• [What the exercise asks]
Set down each of the records below exactly as it reads. No pictures go into the copy.

• [Material to process]
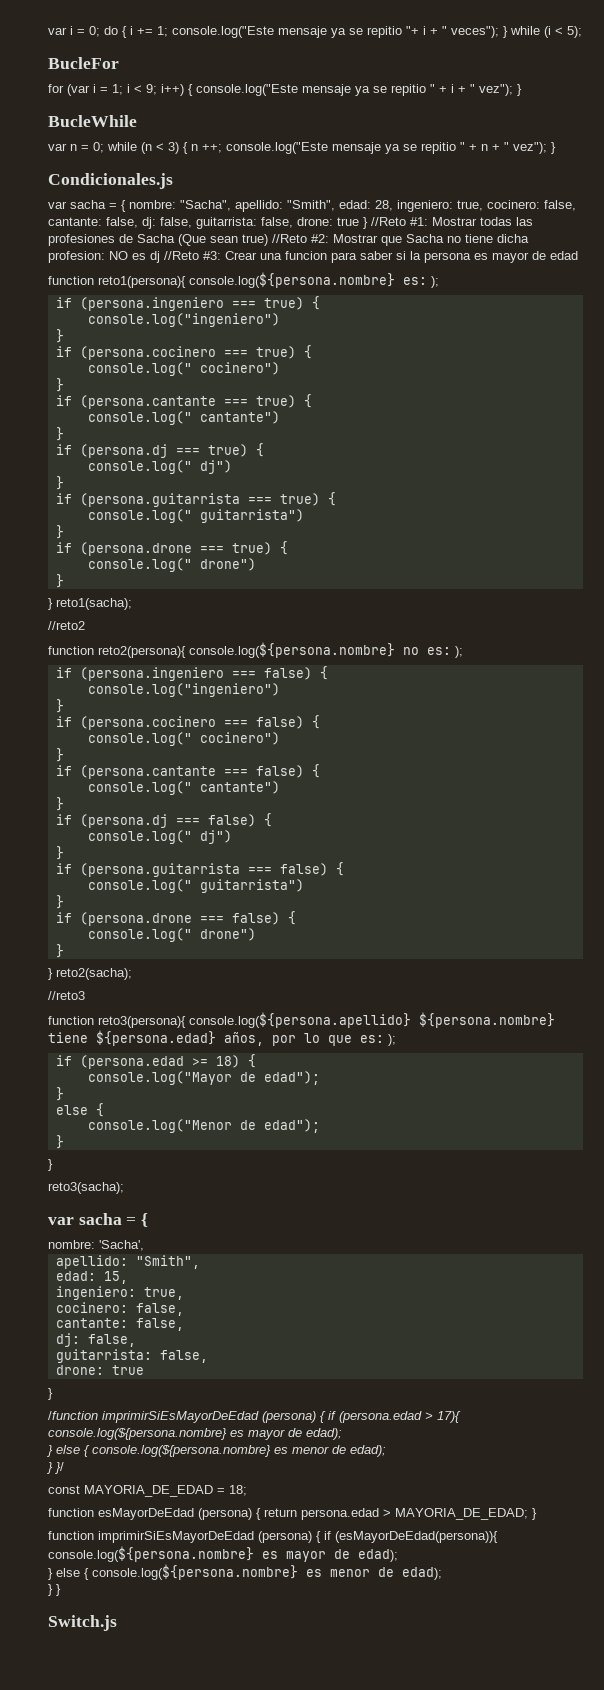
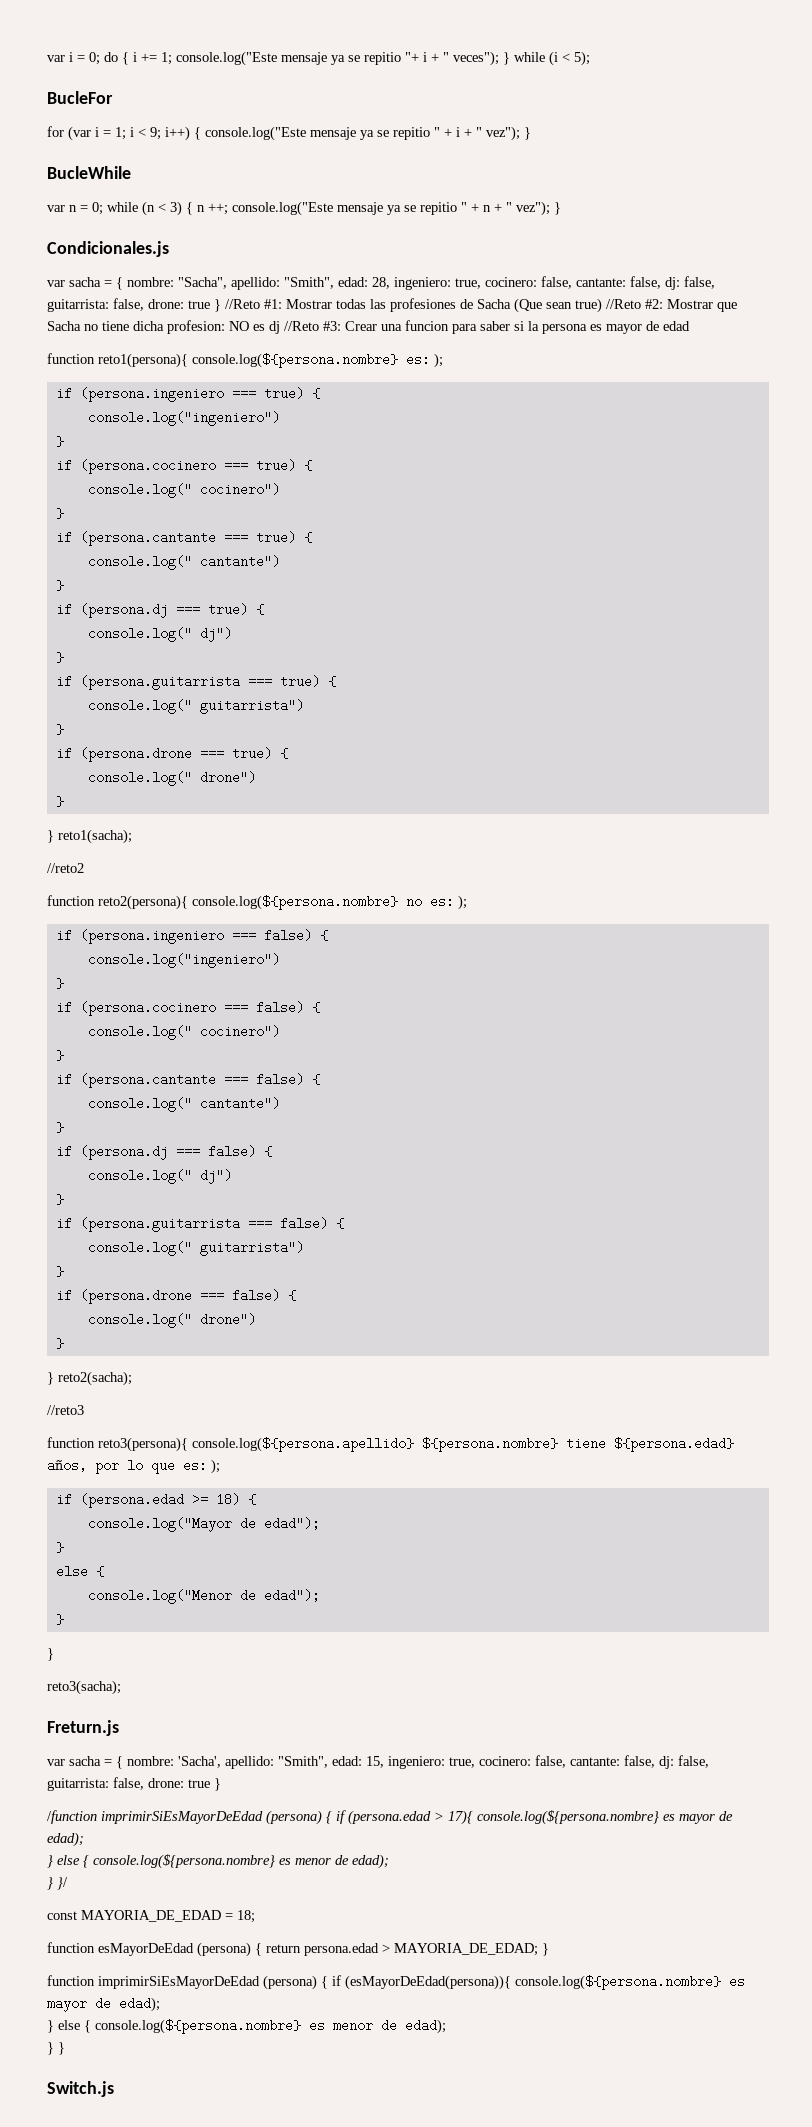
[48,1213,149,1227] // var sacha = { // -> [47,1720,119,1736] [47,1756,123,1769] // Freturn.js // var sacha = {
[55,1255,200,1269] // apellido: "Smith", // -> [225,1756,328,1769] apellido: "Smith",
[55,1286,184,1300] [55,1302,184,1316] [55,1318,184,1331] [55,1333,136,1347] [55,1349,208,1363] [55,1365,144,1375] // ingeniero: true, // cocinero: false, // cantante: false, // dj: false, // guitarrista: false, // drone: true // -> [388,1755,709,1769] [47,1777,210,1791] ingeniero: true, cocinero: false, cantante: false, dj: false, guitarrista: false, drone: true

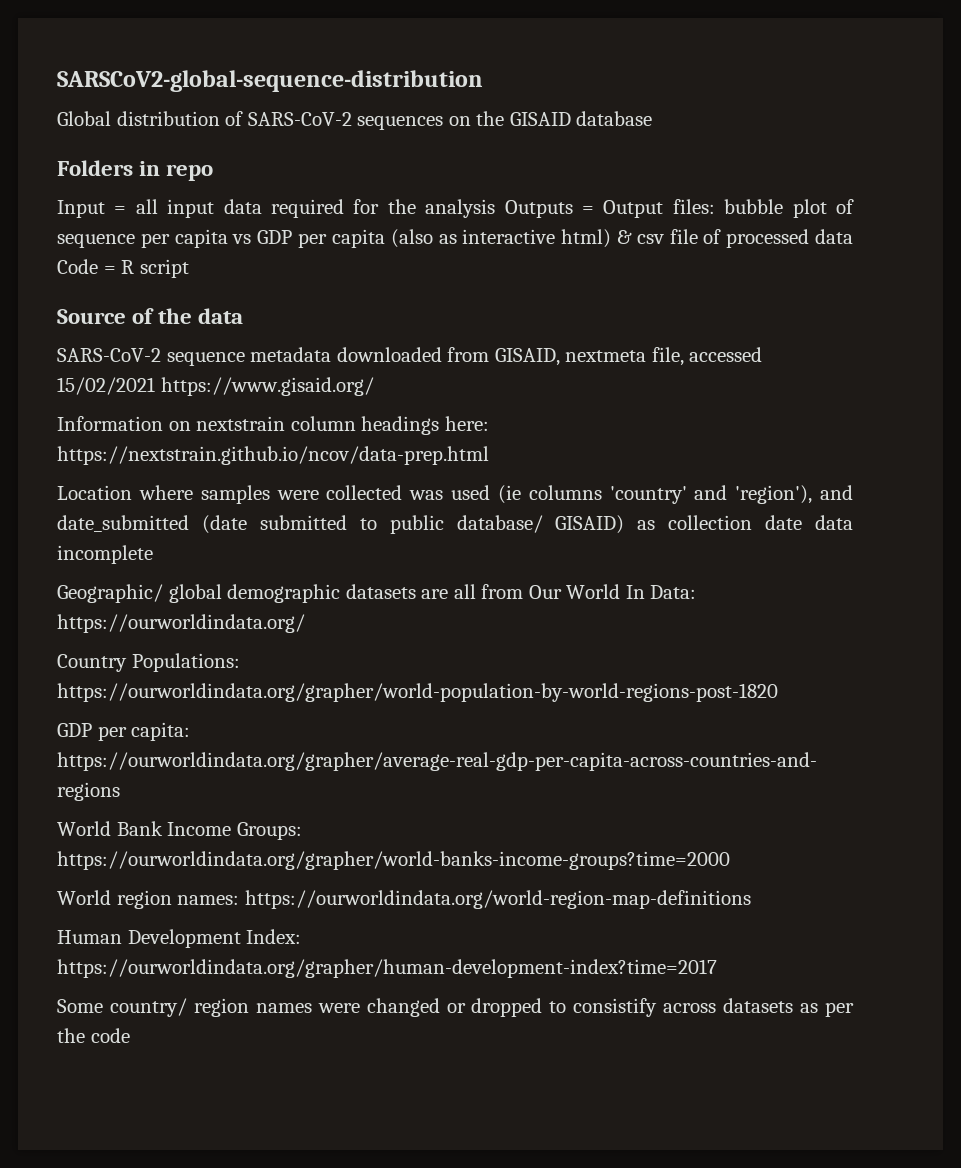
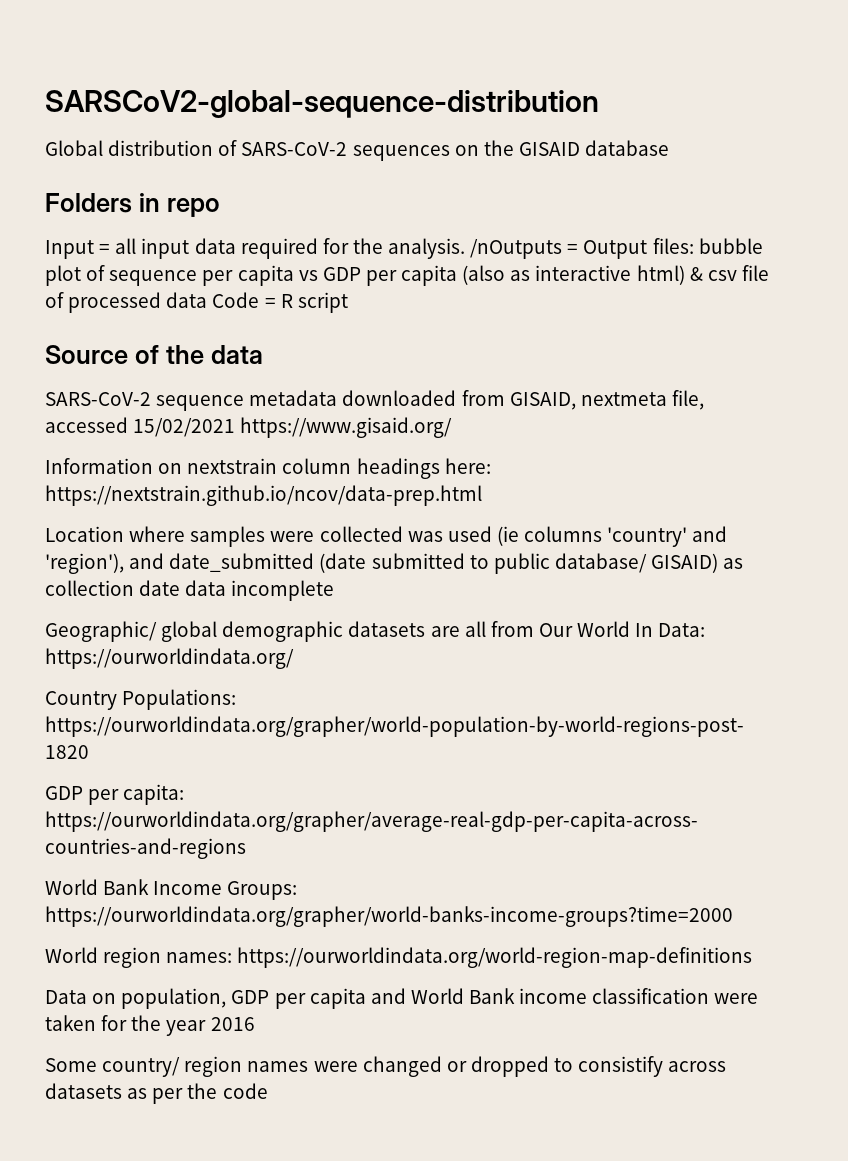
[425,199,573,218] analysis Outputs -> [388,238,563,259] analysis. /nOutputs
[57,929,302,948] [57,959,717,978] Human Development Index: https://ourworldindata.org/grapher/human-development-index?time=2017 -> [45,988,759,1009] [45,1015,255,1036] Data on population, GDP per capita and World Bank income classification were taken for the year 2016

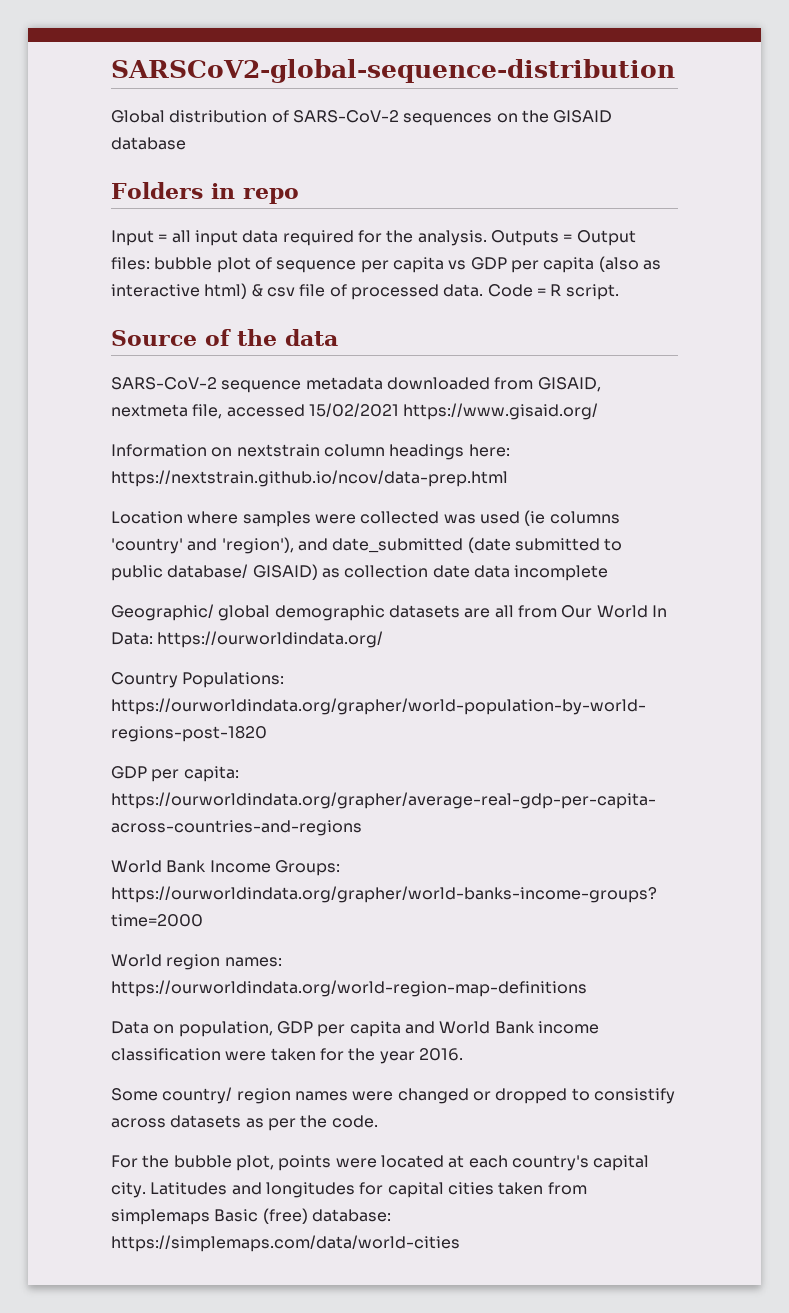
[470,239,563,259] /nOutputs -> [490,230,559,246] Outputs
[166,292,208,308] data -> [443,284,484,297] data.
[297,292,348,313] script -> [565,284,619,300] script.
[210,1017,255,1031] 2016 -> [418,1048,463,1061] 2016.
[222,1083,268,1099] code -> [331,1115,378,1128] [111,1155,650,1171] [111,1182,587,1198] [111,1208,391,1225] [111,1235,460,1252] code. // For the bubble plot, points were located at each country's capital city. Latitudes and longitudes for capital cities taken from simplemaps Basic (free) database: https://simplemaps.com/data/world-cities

• [Solution to the problem]
[48,1213,149,1227] // var sacha = { // -> [47,1720,119,1736] [47,1756,123,1769] // Freturn.js // var sacha = {
[55,1255,200,1269] // apellido: "Smith", // -> [225,1756,328,1769] apellido: "Smith",
[55,1286,184,1300] [55,1302,184,1316] [55,1318,184,1331] [55,1333,136,1347] [55,1349,208,1363] [55,1365,144,1375] // ingeniero: true, // cocinero: false, // cantante: false, // dj: false, // guitarrista: false, // drone: true // -> [388,1755,709,1769] [47,1777,210,1791] ingeniero: true, cocinero: false, cantante: false, dj: false, guitarrista: false, drone: true

[425,199,573,218] analysis Outputs -> [388,238,563,259] analysis. /nOutputs
[57,929,302,948] [57,959,717,978] Human Development Index: https://ourworldindata.org/grapher/human-development-index?time=2017 -> [45,988,759,1009] [45,1015,255,1036] Data on population, GDP per capita and World Bank income classification were taken for the year 2016

[470,239,563,259] /nOutputs -> [490,230,559,246] Outputs
[166,292,208,308] data -> [443,284,484,297] data.
[297,292,348,313] script -> [565,284,619,300] script.
[210,1017,255,1031] 2016 -> [418,1048,463,1061] 2016.
[222,1083,268,1099] code -> [331,1115,378,1128] [111,1155,650,1171] [111,1182,587,1198] [111,1208,391,1225] [111,1235,460,1252] code. // For the bubble plot, points were located at each country's capital city. Latitudes and longitudes for capital cities taken from simplemaps Basic (free) database: https://simplemaps.com/data/world-cities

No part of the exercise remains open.